OS X; can't find either ipfw or iptables; check your PATH

[Me...@ioexception.at]

Hey,

For some reason sshuttle stopped being functional on OS X Yosemite. It still works on my linux workstation though. 

When I try to create a tunnel to my server the following happens:

```

~ > sudo sshuttle -r ro...@basbieling.com 0/0 --dns -v

Starting sshuttle proxy.
Binding: 12300
Listening on ('127.0.0.1', 12300).
DNS listening on ('127.0.0.1', 12300).
fatal: can't find either ipfw or iptables; check your PATH
fatal: ['python2', '/usr/local/Cellar/sshuttle/0.61/libexec/main.py', 'python2', '-v', '-v', '-v', '-v', '-v', '--firewall', '12300', '12300'] expected READY, got ‘'

```

Was support for OS X dropped?

[Brian May]

On 19 September 2014 18:44, <Me...@ioexception.at> wrote:

For some reason sshuttle stopped being functional on OS X Yosemite. It still works on my linux workstation though. 

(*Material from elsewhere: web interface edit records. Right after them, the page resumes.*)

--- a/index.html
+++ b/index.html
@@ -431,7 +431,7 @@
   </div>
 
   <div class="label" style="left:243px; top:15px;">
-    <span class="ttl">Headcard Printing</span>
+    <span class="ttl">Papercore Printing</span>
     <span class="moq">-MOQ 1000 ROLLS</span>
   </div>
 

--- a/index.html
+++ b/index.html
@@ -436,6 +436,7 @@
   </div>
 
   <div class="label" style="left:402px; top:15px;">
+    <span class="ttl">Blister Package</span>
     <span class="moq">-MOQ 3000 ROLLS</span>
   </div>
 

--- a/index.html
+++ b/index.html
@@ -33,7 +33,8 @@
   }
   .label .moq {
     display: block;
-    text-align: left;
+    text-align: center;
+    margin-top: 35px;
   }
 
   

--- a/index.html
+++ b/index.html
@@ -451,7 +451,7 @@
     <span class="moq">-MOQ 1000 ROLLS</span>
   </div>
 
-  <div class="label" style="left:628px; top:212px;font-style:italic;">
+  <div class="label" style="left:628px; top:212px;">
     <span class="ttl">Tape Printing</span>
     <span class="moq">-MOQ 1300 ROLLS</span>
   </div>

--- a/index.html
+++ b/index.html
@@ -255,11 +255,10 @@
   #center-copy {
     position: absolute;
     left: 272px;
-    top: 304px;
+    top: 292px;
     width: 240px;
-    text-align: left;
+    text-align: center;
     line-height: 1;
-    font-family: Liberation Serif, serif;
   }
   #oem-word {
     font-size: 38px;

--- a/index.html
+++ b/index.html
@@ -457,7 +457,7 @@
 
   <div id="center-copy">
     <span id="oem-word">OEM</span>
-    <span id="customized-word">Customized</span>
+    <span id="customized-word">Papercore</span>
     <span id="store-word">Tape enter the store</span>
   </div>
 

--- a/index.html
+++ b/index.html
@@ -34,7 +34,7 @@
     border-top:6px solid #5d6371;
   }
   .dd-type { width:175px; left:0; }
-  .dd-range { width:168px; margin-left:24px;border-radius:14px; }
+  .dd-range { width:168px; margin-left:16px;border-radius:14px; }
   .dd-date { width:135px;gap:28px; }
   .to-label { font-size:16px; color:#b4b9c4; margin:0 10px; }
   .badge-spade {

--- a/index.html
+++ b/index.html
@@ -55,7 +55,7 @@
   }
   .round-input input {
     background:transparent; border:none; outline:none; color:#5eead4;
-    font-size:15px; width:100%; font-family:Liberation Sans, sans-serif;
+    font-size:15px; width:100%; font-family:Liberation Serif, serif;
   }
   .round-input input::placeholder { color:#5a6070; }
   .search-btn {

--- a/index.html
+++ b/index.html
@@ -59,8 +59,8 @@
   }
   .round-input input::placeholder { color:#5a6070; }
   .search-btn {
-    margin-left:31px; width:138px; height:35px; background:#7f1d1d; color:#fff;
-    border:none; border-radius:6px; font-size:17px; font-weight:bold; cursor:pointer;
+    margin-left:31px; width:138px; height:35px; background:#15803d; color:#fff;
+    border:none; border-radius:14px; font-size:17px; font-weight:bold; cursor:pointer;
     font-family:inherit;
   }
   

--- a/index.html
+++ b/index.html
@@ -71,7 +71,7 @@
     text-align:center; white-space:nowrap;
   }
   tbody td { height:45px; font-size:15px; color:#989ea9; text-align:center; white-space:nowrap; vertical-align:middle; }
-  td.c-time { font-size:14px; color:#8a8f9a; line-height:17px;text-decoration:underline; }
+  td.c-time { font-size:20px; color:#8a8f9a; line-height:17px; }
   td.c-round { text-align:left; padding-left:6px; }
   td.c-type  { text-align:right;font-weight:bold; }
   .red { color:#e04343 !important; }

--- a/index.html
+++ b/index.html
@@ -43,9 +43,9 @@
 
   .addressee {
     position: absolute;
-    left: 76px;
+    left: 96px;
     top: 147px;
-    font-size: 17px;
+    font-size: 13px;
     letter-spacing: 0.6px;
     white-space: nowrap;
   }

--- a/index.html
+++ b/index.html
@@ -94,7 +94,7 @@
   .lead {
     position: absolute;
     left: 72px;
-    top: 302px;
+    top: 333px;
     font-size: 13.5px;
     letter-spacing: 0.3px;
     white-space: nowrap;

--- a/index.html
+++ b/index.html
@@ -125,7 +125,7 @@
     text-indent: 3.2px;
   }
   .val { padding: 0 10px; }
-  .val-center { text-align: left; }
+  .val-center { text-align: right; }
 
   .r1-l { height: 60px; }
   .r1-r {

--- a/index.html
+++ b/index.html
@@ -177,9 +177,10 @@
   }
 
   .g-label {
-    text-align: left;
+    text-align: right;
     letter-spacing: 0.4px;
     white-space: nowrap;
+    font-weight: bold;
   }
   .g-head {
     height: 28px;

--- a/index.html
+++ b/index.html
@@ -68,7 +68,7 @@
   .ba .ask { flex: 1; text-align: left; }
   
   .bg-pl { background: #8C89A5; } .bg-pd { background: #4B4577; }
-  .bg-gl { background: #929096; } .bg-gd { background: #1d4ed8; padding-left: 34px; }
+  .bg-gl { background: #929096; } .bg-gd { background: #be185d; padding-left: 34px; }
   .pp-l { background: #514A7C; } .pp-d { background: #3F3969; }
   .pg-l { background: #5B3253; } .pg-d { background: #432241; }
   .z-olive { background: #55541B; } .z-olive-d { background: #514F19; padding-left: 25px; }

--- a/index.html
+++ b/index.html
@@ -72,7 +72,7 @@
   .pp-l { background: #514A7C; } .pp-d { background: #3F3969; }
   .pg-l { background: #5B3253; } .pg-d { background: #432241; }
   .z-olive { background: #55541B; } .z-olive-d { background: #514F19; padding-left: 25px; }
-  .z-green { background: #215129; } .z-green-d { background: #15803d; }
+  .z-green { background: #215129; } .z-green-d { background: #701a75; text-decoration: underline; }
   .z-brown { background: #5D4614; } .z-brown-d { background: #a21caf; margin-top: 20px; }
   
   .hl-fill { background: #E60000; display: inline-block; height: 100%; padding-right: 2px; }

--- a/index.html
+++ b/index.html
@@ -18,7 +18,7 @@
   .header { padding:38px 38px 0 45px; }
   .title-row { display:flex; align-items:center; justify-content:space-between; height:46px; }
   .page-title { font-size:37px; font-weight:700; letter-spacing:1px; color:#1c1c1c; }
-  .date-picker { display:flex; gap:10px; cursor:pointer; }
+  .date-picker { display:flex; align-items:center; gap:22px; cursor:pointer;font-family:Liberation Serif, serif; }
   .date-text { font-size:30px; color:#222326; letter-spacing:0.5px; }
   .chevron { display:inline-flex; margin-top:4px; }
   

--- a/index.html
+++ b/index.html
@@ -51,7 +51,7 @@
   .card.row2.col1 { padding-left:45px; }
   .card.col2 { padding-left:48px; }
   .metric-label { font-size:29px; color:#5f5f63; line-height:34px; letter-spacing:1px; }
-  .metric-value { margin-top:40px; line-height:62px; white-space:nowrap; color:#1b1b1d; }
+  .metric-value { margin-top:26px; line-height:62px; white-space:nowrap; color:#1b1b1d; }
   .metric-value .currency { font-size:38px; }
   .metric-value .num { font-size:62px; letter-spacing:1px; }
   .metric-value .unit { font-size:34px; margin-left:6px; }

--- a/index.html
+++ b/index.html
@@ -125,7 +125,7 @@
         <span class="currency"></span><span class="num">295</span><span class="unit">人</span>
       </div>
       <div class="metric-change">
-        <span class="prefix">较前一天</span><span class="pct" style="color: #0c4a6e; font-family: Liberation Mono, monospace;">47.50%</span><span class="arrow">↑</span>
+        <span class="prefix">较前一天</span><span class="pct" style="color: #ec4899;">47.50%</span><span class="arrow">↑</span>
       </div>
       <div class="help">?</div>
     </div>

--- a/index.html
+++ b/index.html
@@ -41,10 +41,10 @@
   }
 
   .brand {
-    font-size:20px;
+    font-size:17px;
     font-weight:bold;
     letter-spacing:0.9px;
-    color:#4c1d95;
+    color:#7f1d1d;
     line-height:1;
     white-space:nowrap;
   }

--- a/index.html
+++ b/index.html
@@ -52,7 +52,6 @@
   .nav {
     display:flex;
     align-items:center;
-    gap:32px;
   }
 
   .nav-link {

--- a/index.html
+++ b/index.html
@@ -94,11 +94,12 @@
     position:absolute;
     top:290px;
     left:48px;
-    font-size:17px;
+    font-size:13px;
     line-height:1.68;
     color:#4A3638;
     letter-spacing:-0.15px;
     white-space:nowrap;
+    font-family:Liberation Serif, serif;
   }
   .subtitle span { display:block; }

When I try to create a tunnel to my server the following happens:

Hello,

Before I answer, can I please check: what version of sshuttle are you using? Where are you downloading it from?

Thanks 

--
Brian May <br...@microcomaustralia.com.au>

[Gabriel Filion]

On 19/09/14 04:44 AM, Me...@ioexception.at wrote:
> For some reason sshuttle stopped being functional on OS X Yosemite. It
> still works on my linux workstation though.
> When I try to create a tunnel to my server the following happens:

this was recently discussed:

https://groups.google.com/d/msg/sshuttle/YcT8vPMGEqE/fzugFR5Sa3cJ

> Was support for OS X dropped?

or not yet implemented, rather.

--
Gabriel Filion

[Brian May]

On 20 September 2014 03:02, Gabriel Filion <gab...@lelutin.ca> wrote:

this was recently discussed:

https://groups.google.com/d/msg/sshuttle/YcT8vPMGEqE/fzugFR5Sa3cJ

> Was support for OS X dropped?

or not yet implemented, rather.

Also the following is not the "official" sshuttle.

https://github.com/sshuttle/sshuttle

However there are changes includes in apenwarr's repository, mostly Mac OS X changes (before Yosemite), that have not yet made it to the official repository. However I don't use or have access to OS X, so I don't know if any changes are still relevant (is supporting OS X releases before Yosemite still beneficial?); if they are I can't test them. Merge requests welcome.

There are also some changes that aren't OS X specific, probably should look at incorporating these sometime.

--
Brian May <br...@microcomaustralia.com.au>

[Brian May]

On 22 September 2014 09:26, Brian May <br...@microcomaustralia.com.au> wrote:

Also the following is not the "official" sshuttle.

https://github.com/sshuttle/sshuttle

Sorry, typo, meant to say "Also the following is now the official sshuttle."

Apologies for any confusion caused.

--
Brian May <br...@microcomaustralia.com.au>

[Shodan]

Currently Mavericks is the "official" version. Yosimite is just in beta at the moment. I'll have a look at the changes and I'll see if I can get it working again.

---- Brian May wrote ----

[Brian May]

On 22 September 2014 15:43, Shodan <me...@ioexception.at> wrote:

Currently Mavericks is the "official" version. Yosimite is just in beta at the moment. I'll have a look at the changes and I'll see if I can get it working again.

What about MaxOS 10.7 Lion support? There is a change here "workaround MacOS 10.7 Lion bug" - is that still needed?

Anyway, here is a list of patches from aopenwarr that i haven't looked at yet.

9ce2fa0 (apenwarr/master) README: add a suggestion to try the MacOS GUI app.

860c2a0 Merge branch 'fqdn'

6450c37 hostwatch: handle fully qualified domain names

432e98c auto-hosts: don't add hosts that aren't being routed by sshuttle.

29d2e06 (tag: sshuttle-0.61) Added --exclude-from feature.

bff1610 Document missing --dns option in sshuttle manpage

cce6a9d firewall.py: catch SIGINT and SIGTERM too.

5743f29 server.py: slightly rearrange previous commit.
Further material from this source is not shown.